ACTIVITY -> Go through the records and transcribe them exactly, passing over any picture.

DATA FOR REVIEW ->
>>>

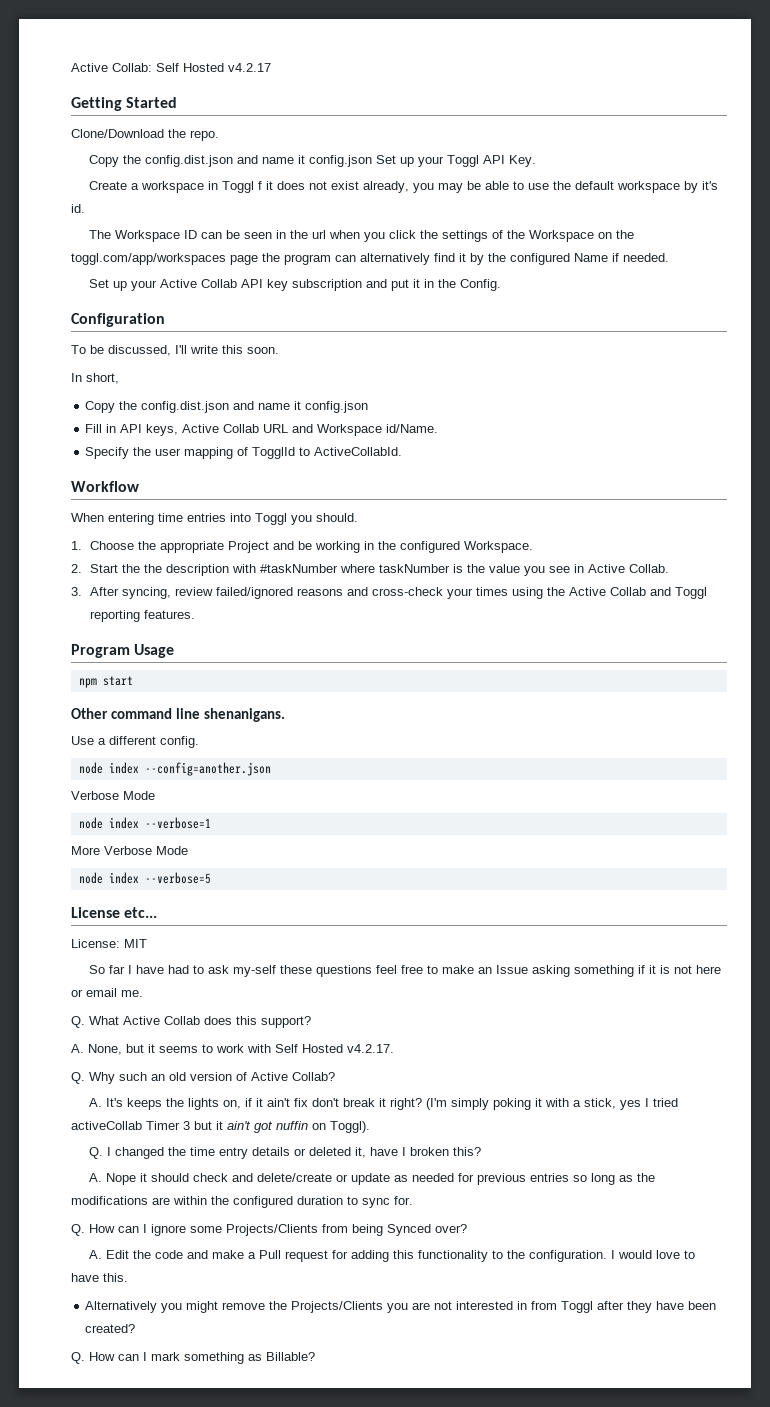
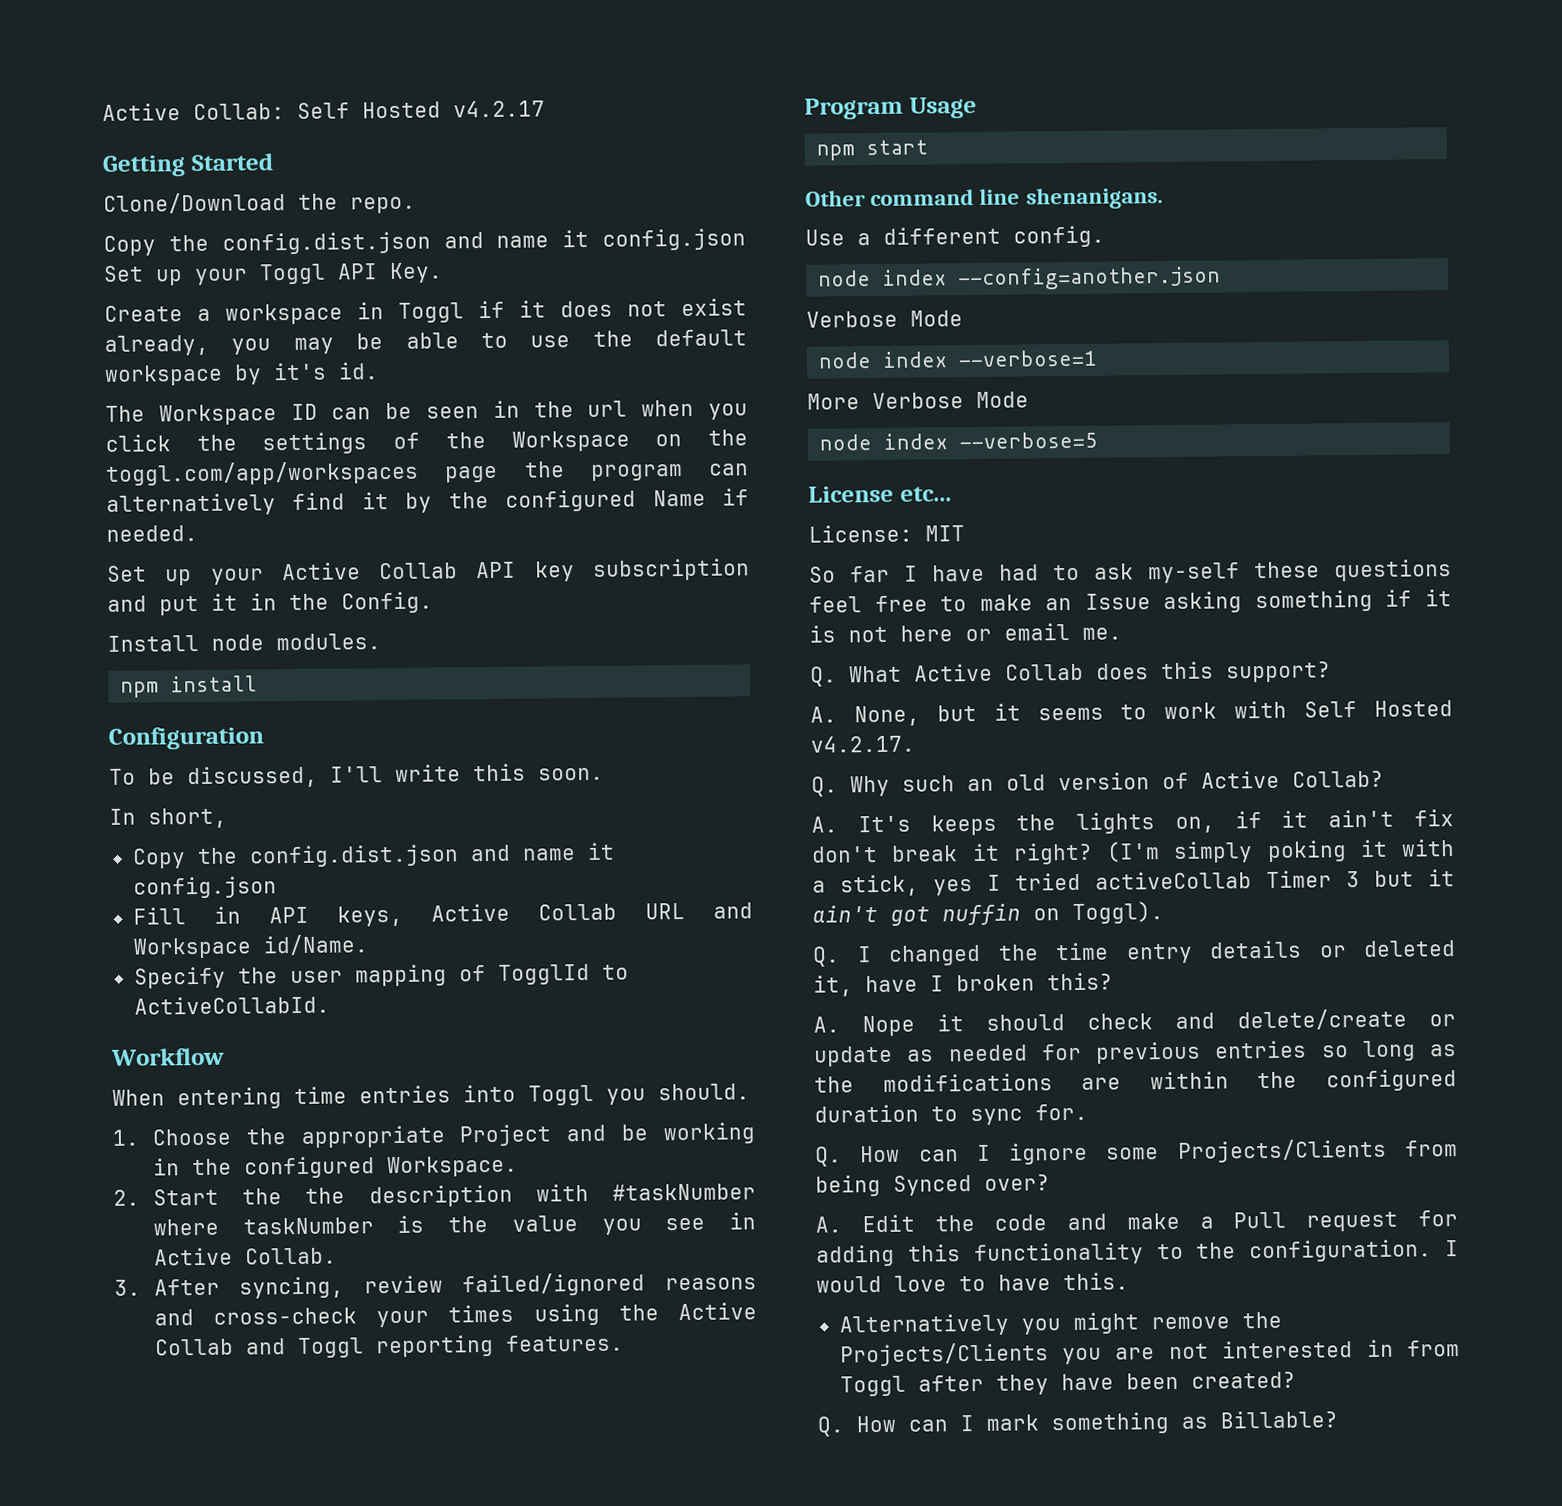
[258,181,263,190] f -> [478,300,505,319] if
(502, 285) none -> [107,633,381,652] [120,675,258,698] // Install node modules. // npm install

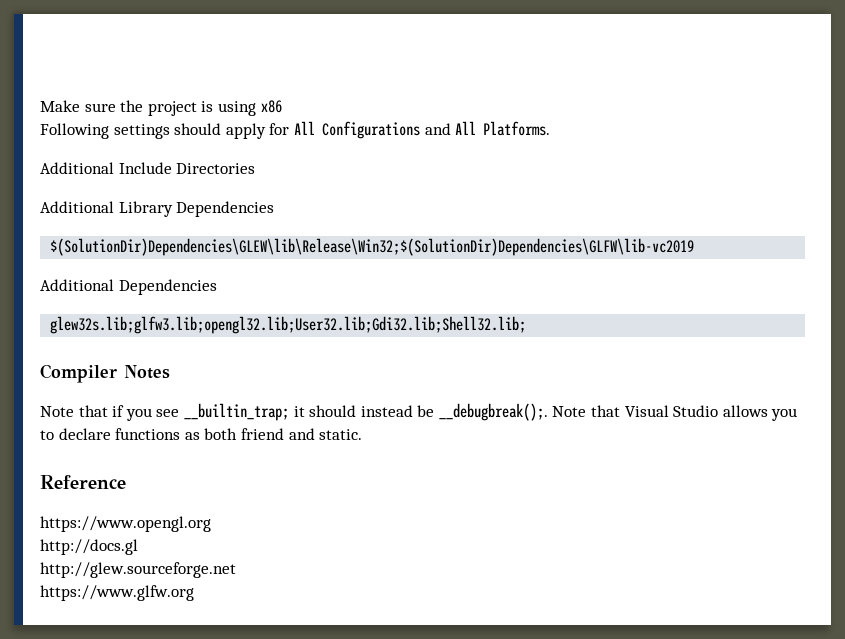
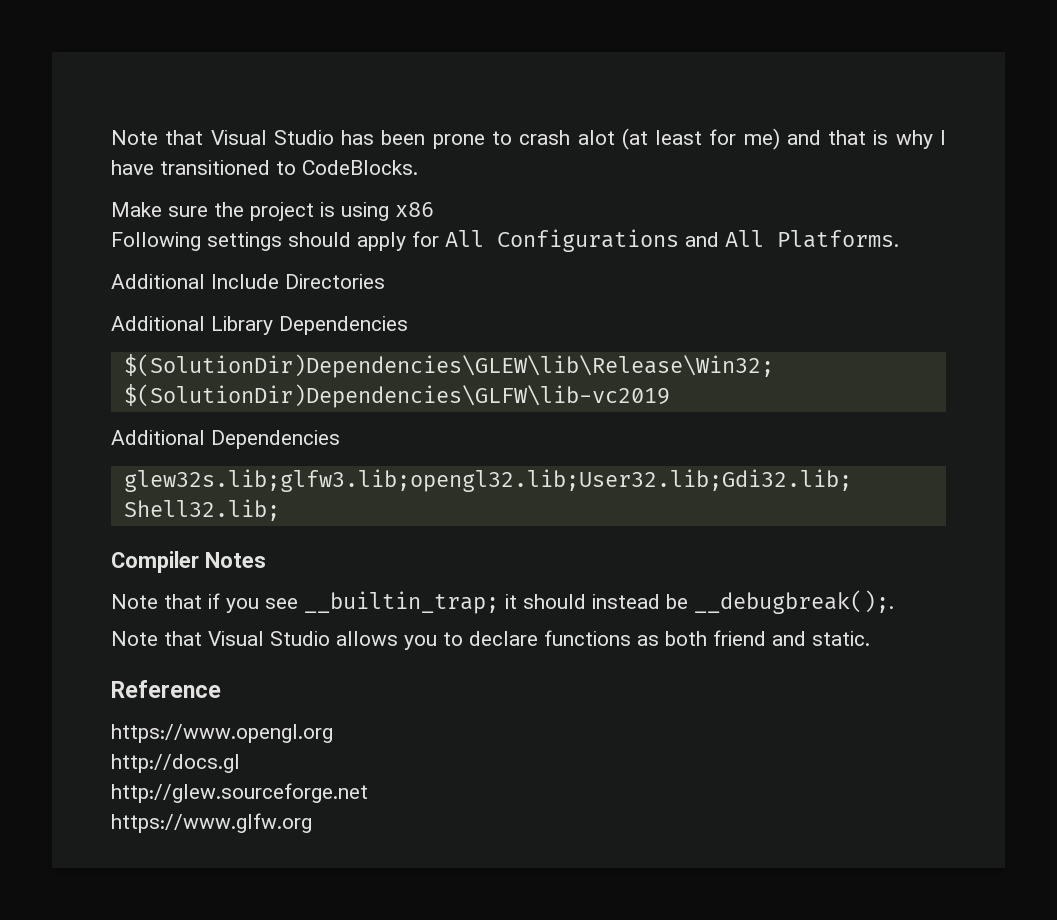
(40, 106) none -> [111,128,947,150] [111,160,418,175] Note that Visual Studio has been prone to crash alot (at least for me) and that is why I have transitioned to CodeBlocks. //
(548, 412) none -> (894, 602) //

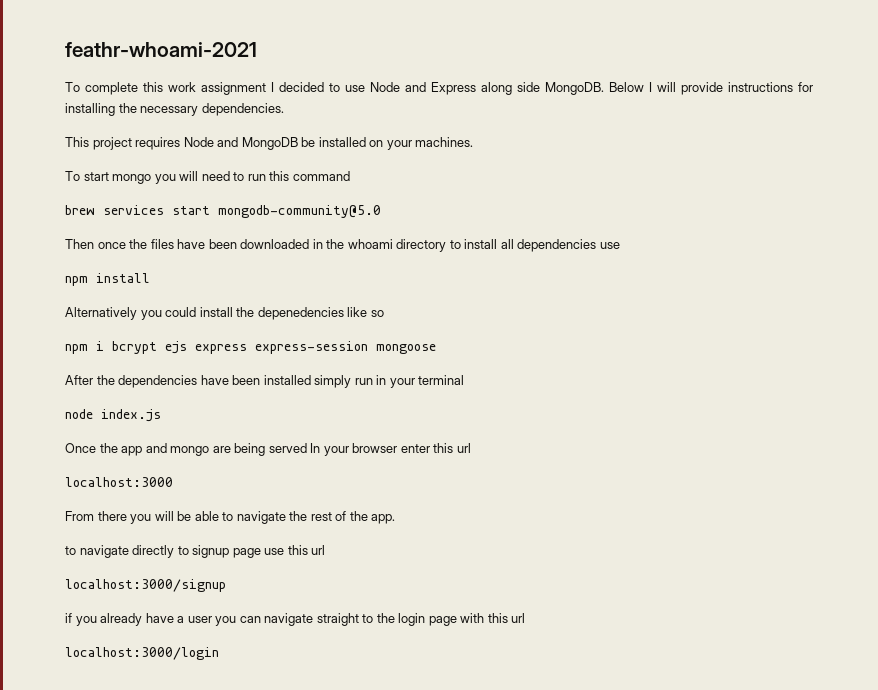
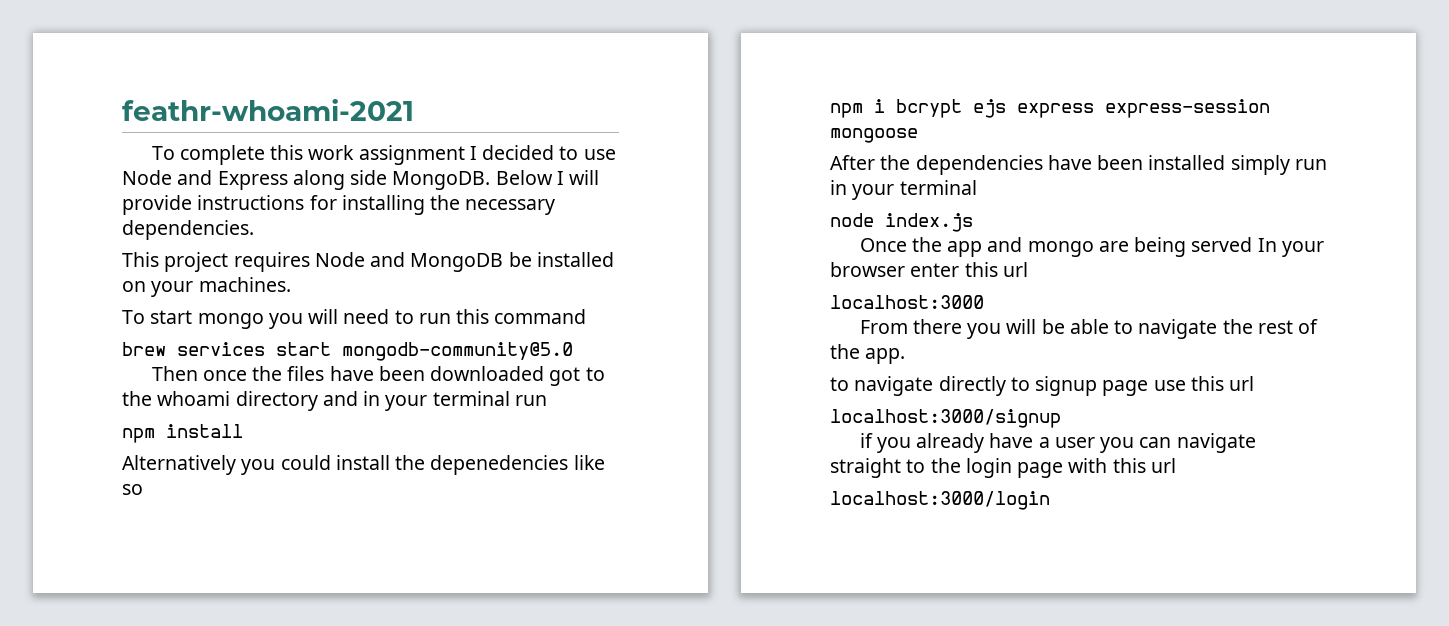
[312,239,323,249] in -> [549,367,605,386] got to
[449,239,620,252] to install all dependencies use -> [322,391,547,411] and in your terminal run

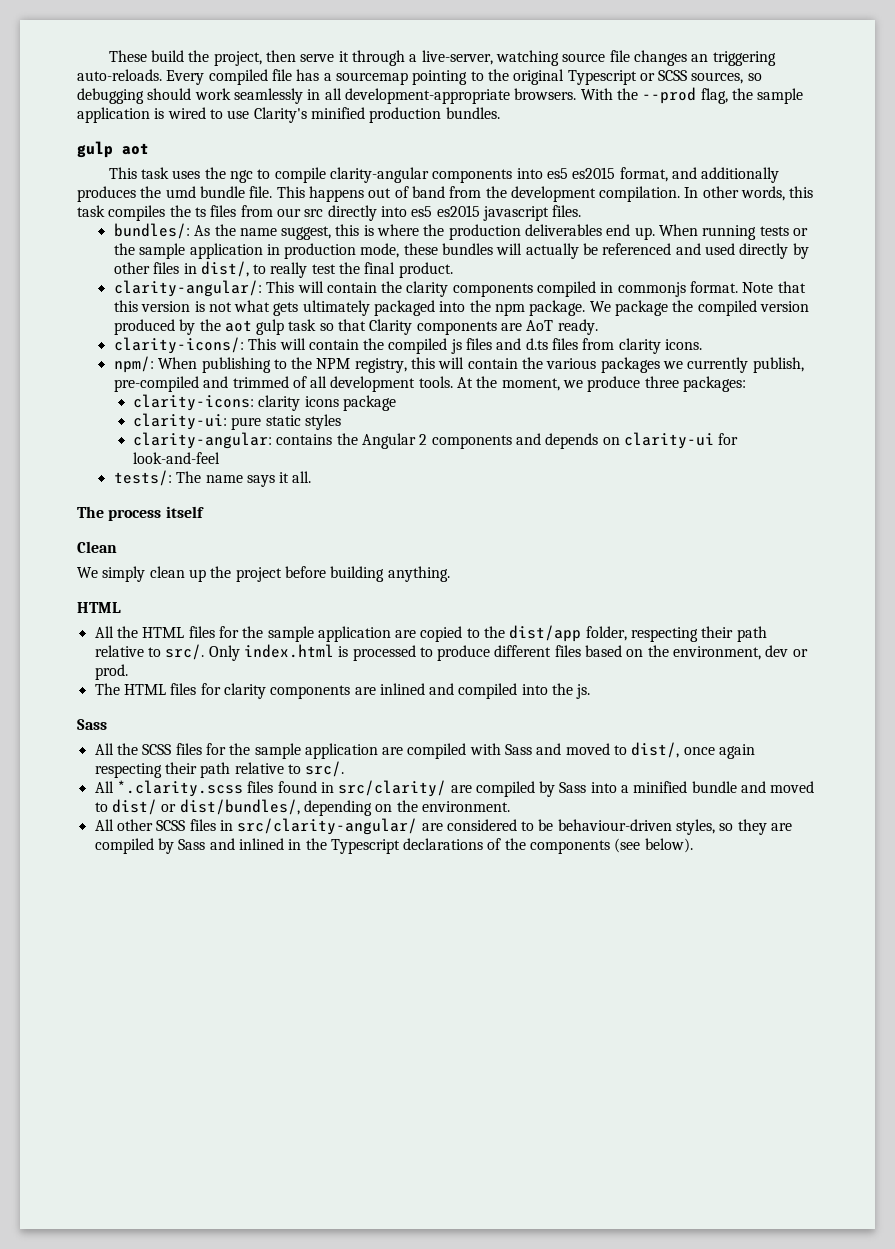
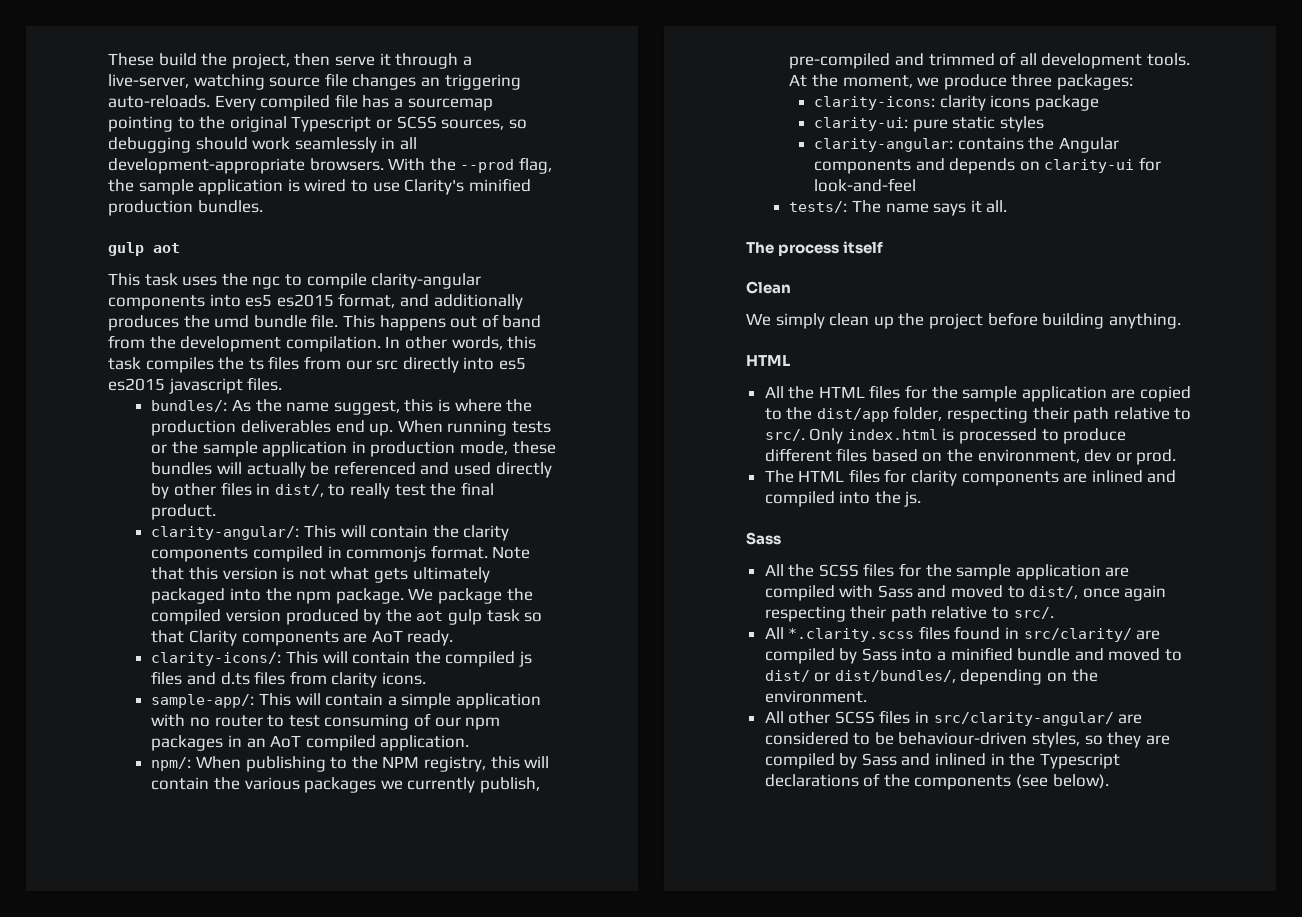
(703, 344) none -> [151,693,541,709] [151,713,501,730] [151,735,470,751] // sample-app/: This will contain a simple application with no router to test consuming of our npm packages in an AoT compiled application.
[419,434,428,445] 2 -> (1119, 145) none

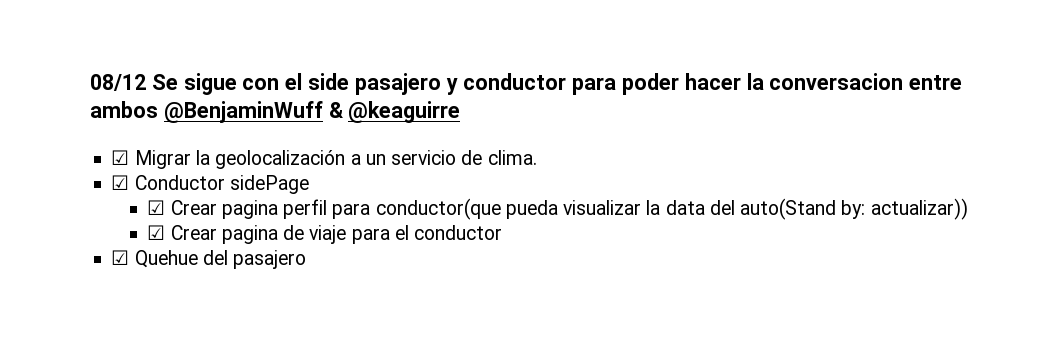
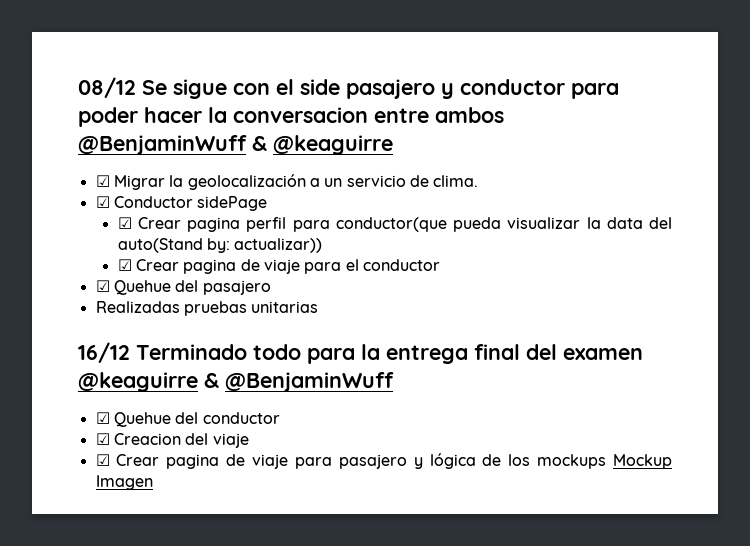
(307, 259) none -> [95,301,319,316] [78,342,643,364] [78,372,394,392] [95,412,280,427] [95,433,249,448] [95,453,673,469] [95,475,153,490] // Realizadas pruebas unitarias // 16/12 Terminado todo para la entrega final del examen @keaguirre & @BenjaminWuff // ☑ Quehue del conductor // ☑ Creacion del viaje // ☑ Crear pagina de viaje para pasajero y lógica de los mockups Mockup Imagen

<<<

TASK SOLUTION ->
[258,181,263,190] f -> [478,300,505,319] if
(502, 285) none -> [107,633,381,652] [120,675,258,698] // Install node modules. // npm install

(40, 106) none -> [111,128,947,150] [111,160,418,175] Note that Visual Studio has been prone to crash alot (at least for me) and that is why I have transitioned to CodeBlocks. //
(548, 412) none -> (894, 602) //

[312,239,323,249] in -> [549,367,605,386] got to
[449,239,620,252] to install all dependencies use -> [322,391,547,411] and in your terminal run

(703, 344) none -> [151,693,541,709] [151,713,501,730] [151,735,470,751] // sample-app/: This will contain a simple application with no router to test consuming of our npm packages in an AoT compiled application.
[419,434,428,445] 2 -> (1119, 145) none

(307, 259) none -> [95,301,319,316] [78,342,643,364] [78,372,394,392] [95,412,280,427] [95,433,249,448] [95,453,673,469] [95,475,153,490] // Realizadas pruebas unitarias // 16/12 Terminado todo para la entrega final del examen @keaguirre & @BenjaminWuff // ☑ Quehue del conductor // ☑ Creacion del viaje // ☑ Crear pagina de viaje para pasajero y lógica de los mockups Mockup Imagen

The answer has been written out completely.